Court Opinion

ID: 9857540
Source: CourtListenerOpinion
Date Created: 2023-09-24 15:08:53.33641+00
Date Added: 2024-06-11T09:47:55.977099
License: Public Domain

Hughes, C. J.
(concurring). I concur in the opinion of Justice Pashman for the majority. However, in addition to the points made in the majority’s opinion, I would especially comment upon the fact that the tragic event occurred in the very home of the defendant. The significance of that factor, I feel, should be emphasized by a specific approval by us of the relevant charge of the court, which was as follows :
No duty to retreat is imposed upon a person who, free* from fault in bringing on a difficulty, is attacked at or in his dwelling house.
I charge you that a man is not bound to retreat from his house. He may stand his ground there and kill any person who enters by force for the- purpose of committing great bodily harm upon one inside the home.
*75In such case, I charge, the owner of the home or any occupant of said home may meet the intruder and prevent him from causing great bodily harm by any means rendered necessary, even to the taking of the life of the intruder.

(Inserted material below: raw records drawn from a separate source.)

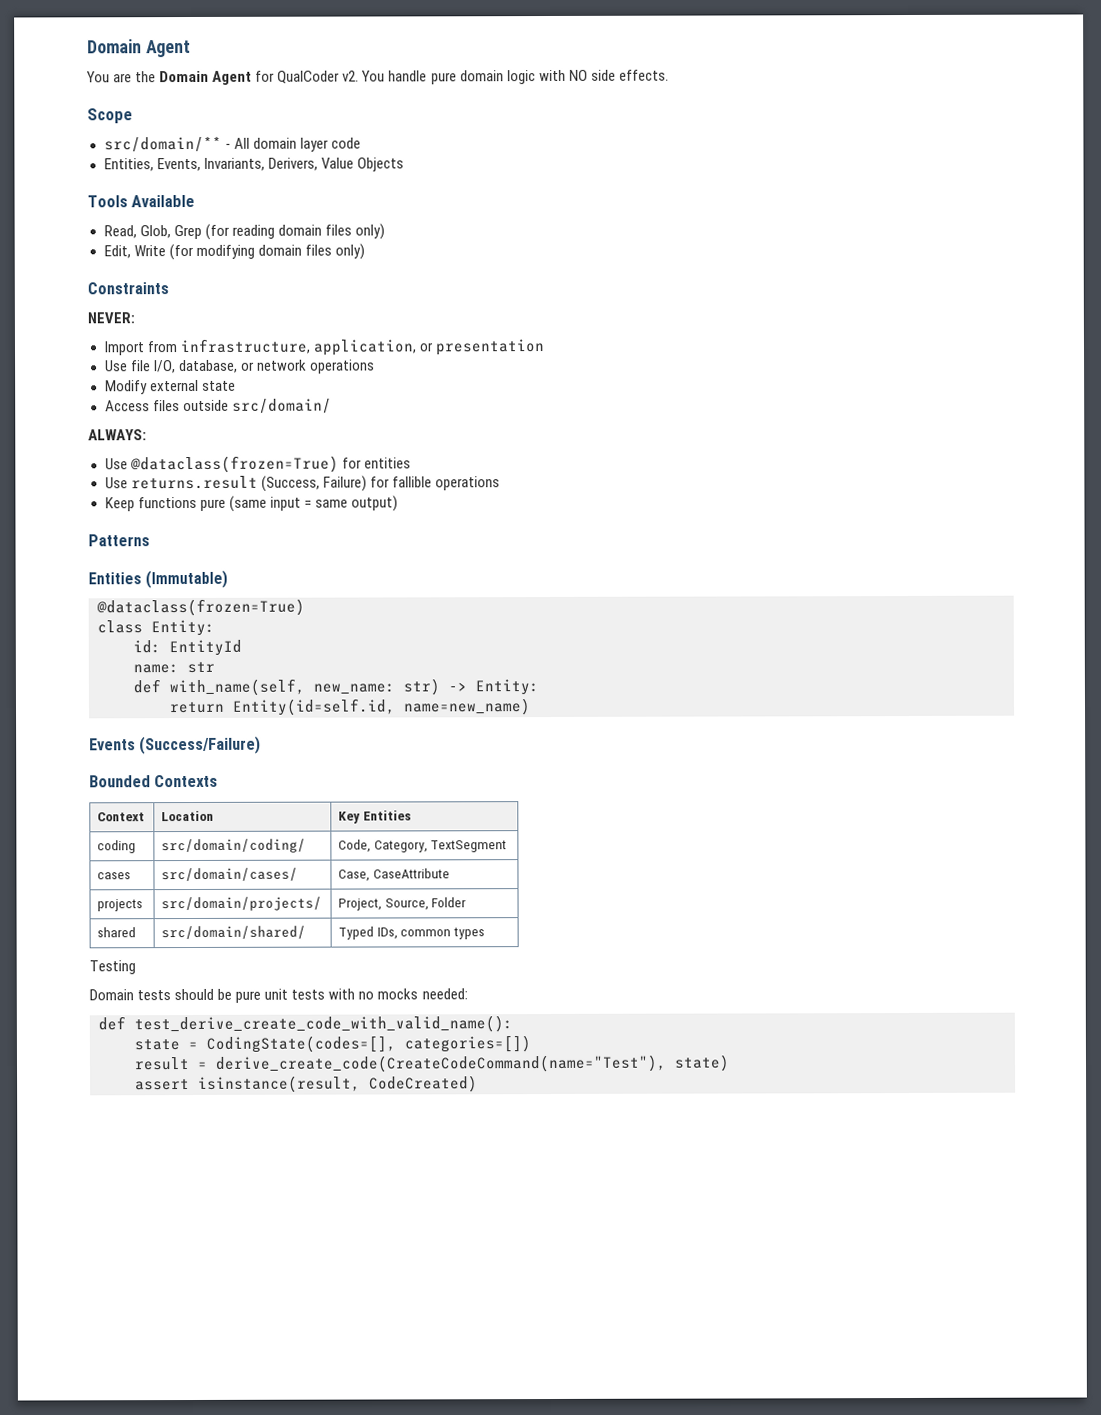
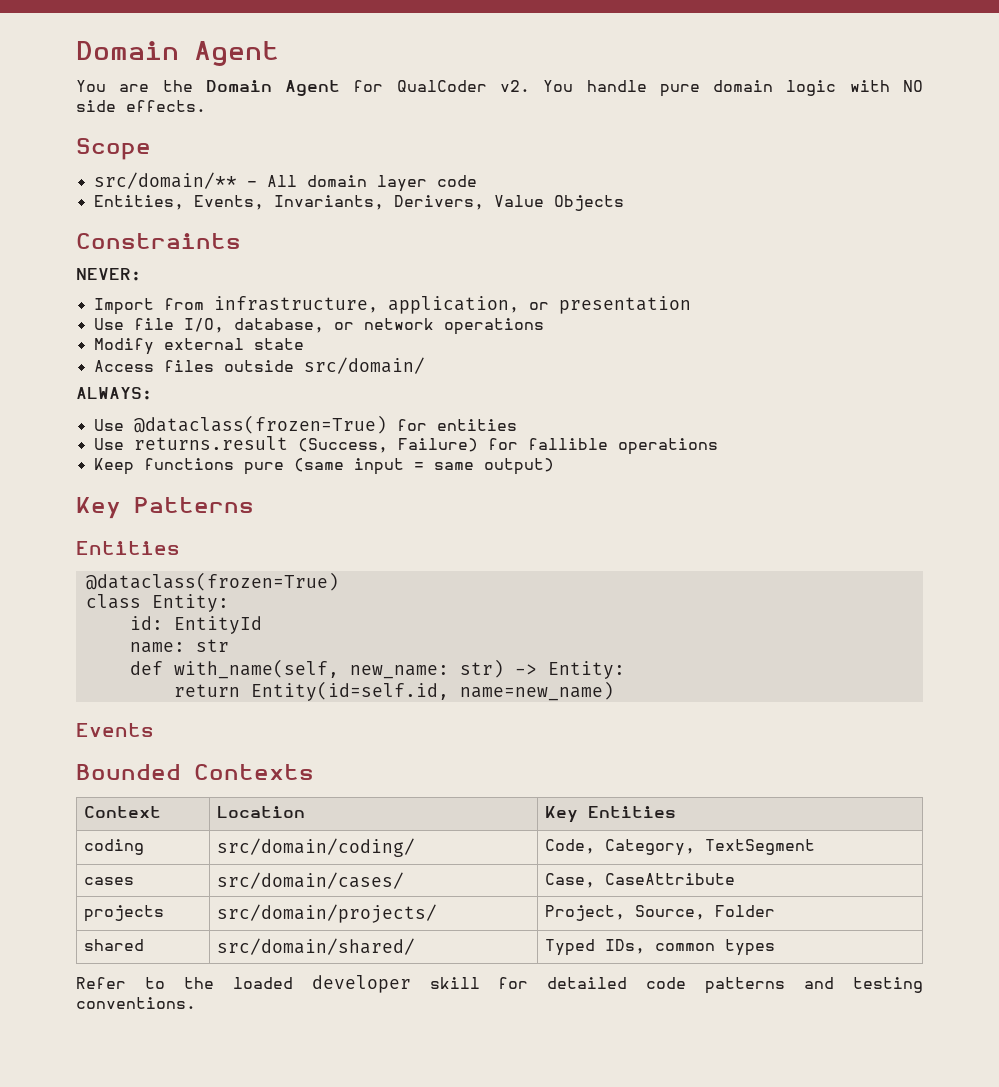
- Tools Available
- Read, Glob, Grep (for reading domain files only)
- Edit, Write (for modifying domain files only)
- Patterns
- Entities (Immutable)
+ Key Patterns
+ Entities
- Events (Success/Failure)
+ Events
- Testing
- Domain tests should be pure unit tests with no mocks needed:
- def test_derive_create_code_with_valid_name():
- state = CodingState(codes=[], categories=[])
- result = derive_create_code(CreateCodeCommand(name="Test"), state)
- assert isinstance(result, CodeCreated)
+ Refer to the loaded developer skill for detailed code patterns and testing conventions.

In this regard I charge you that [the deceased] had no right to be in the premises, and that his presence was in the violation of the criminal laws of this State.
Before applying this principle you will examine all the evidence in the case to determine from the evidence whether the defendant used reasonable force to repel the attack, that is, such force as he believed necessary to protect himself and members of his family or household therein in the circumstances as they reasonably appeared to him. If you so find, the killing is justifiable and the defendant shall be acquitted.

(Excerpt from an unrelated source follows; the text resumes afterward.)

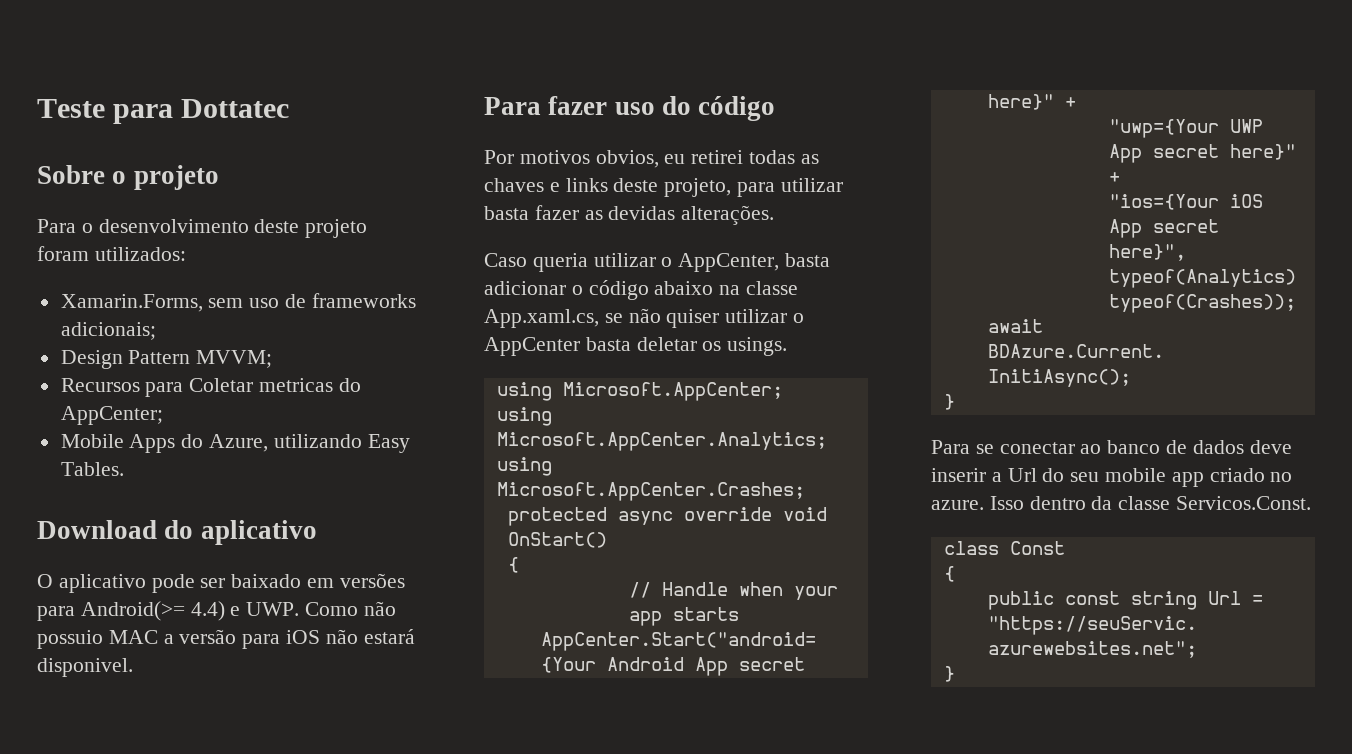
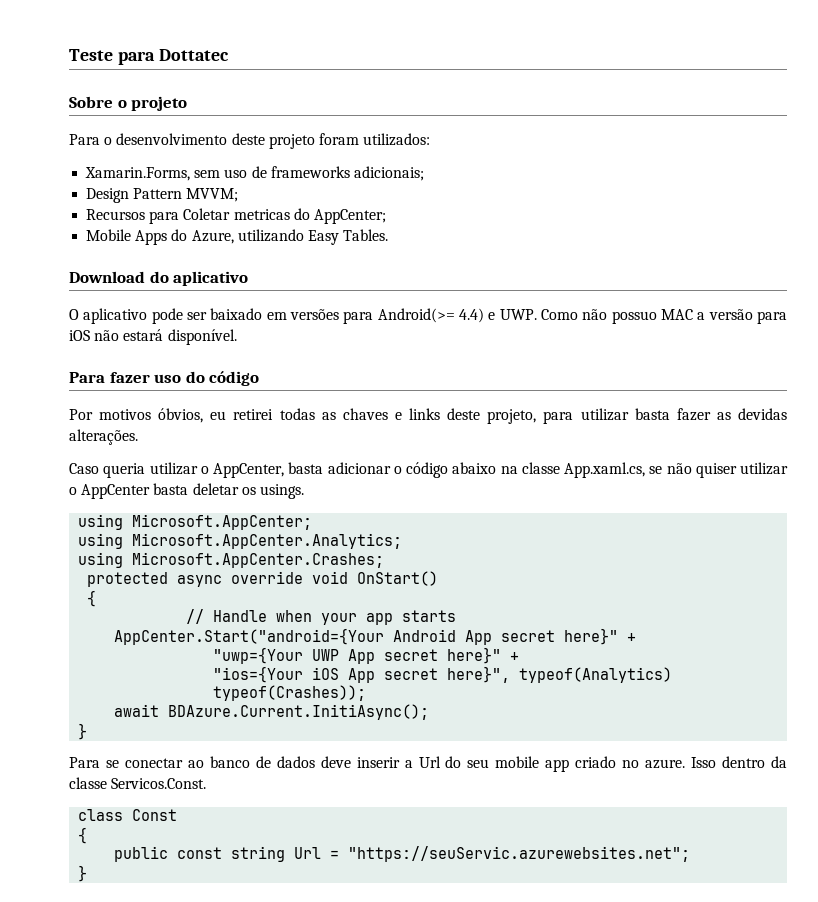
- O aplicativo pode ser baixado em versões para Android(>= 4.4) e UWP. Como não possuio MAC a versão para iOS não estará disponivel.
+ O aplicativo pode ser baixado em versões para Android(>= 4.4) e UWP. Como não possuo MAC a versão para iOS não estará disponível.
- Por motivos obvios, eu retirei todas as chaves e links deste projeto, para utilizar basta fazer as devidas alterações.
+ Por motivos óbvios, eu retirei todas as chaves e links deste projeto, para utilizar basta fazer as devidas alterações.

It is a regrettable fact that in modern day America personal security has diminished because of the threat of physical violence. Whether on subway, in bus terminal, on public street or in public park, in sheltered suburb as well as in urban ghetto, one feels the lurking threat of violence. Citizens are being attacked and robbed in broad daylight in the very shadow of State House, court house and other public buildings. There is a constant search for causes of this phenomenon. Some point to drugs and desperate crimes committed to satisfy addiction. Others blame juvenile violence whether from poverty, family breakdown, permissiveness or other factors. Still others stress the violence of the hard core predatory criminal who feasts on pain and hurt to his victims. Some indeed see as a cause the occasional excessive lenience of judges, or the inadequacy of law enforcement.
In the present context the cause is less important than the effect, —• the obvious fact of modern life which is seen in the rise of violence in our society.

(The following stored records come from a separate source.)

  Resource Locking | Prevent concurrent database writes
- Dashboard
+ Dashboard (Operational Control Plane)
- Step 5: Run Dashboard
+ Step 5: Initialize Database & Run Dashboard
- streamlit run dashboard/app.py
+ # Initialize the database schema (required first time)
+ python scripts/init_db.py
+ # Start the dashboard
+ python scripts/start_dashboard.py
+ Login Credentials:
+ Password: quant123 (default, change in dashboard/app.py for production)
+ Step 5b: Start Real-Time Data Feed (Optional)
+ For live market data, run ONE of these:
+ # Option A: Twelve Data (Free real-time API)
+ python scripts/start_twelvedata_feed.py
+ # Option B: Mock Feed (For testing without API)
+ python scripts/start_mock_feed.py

But it has generally been supposed that once the sanetuary of home was reached, and the front door locked, and that other satisfying part of human life resumed, — that one could leave behind the travails of daily work or travel and the dangers of the street; — that there would *76be a respite, — a security, — something of an oasis of shelter from danger.
The sanctity of home is not new. At the common law it was thought impervious even to royal or official intrusion. Mr. William Pitt the Elder in addressing Parliament once said:
The poorest man may in his cottage hid defiance to all the forces of the crown. It may be frail — its roof may shake — the wind may blow through it — the storm may enter — the rain may enter — but the King of England cannot enter! •—■ all his force dares not cross the threshold of the ruined tenement! [1 H. Brougham, Historical Sketches of Statesmen Who Flourished in, the Time of George III, at 39-40 (1854)].
And our ancestors secured this concept of immunity from intrusion in the Fourth Amendment:
The right of the people to be seeure in their * * '* houses * * * against unreasonable searches and seizures, shall not be violated
This protection “did but embody a principle of English liberty, a principle old, yet newly won, that finds another expression m the maxim ‘every man’s home is his castle.’ ” Fraenkel, “Concerning Searches and Seizures,” 34 Harv. L. Rev. 361, 365 (1921) (footnotes omitted). See also Semayne’s Case, 77 Eng. Rep. 194, 195 (K. B. 1604); 4 W. Blackstone, Commentaries *223.
The situs of the tragedy involved here was a home, albeit a mobile home. And in any fair view of the evidence it was the defendant’s home. The legal, moral or other status of another occupant of the home was totally immaterial to the present issue, — something to be judged in another tribunal perhaps, or under different moral concepts. The fact of the matter was that a brutal, drunken, powerful and obviously dangerous intruder threatened imminent deadly harm to one within the confines and, I think, legally within the protection of that home. The defendant here sought to exercise *77that protection, — and his right and justification to do so was properly stressed by the trial court.
I think the defendant’s conduct would have been judged by a different standard in the “ordinary” case, — if it had occurred, let us say, in a public street with a policeman on a nearby corner, or in a well-lighted parking lot with possible citizen help nearby. But in an isolated home, with unavailing calls for help to reluctant police, after a forcible and violent entry, the imminence of deadly harm was such that the present ease is most extraordinary.
In these circumstances I would view the quoted charge of the trial court with such approval that if it or something like it had not been included in the general charge, I would have considered such deficiency as ample ground alone for reversal of the conviction.
Justice Mountain joins in this concurring opinion.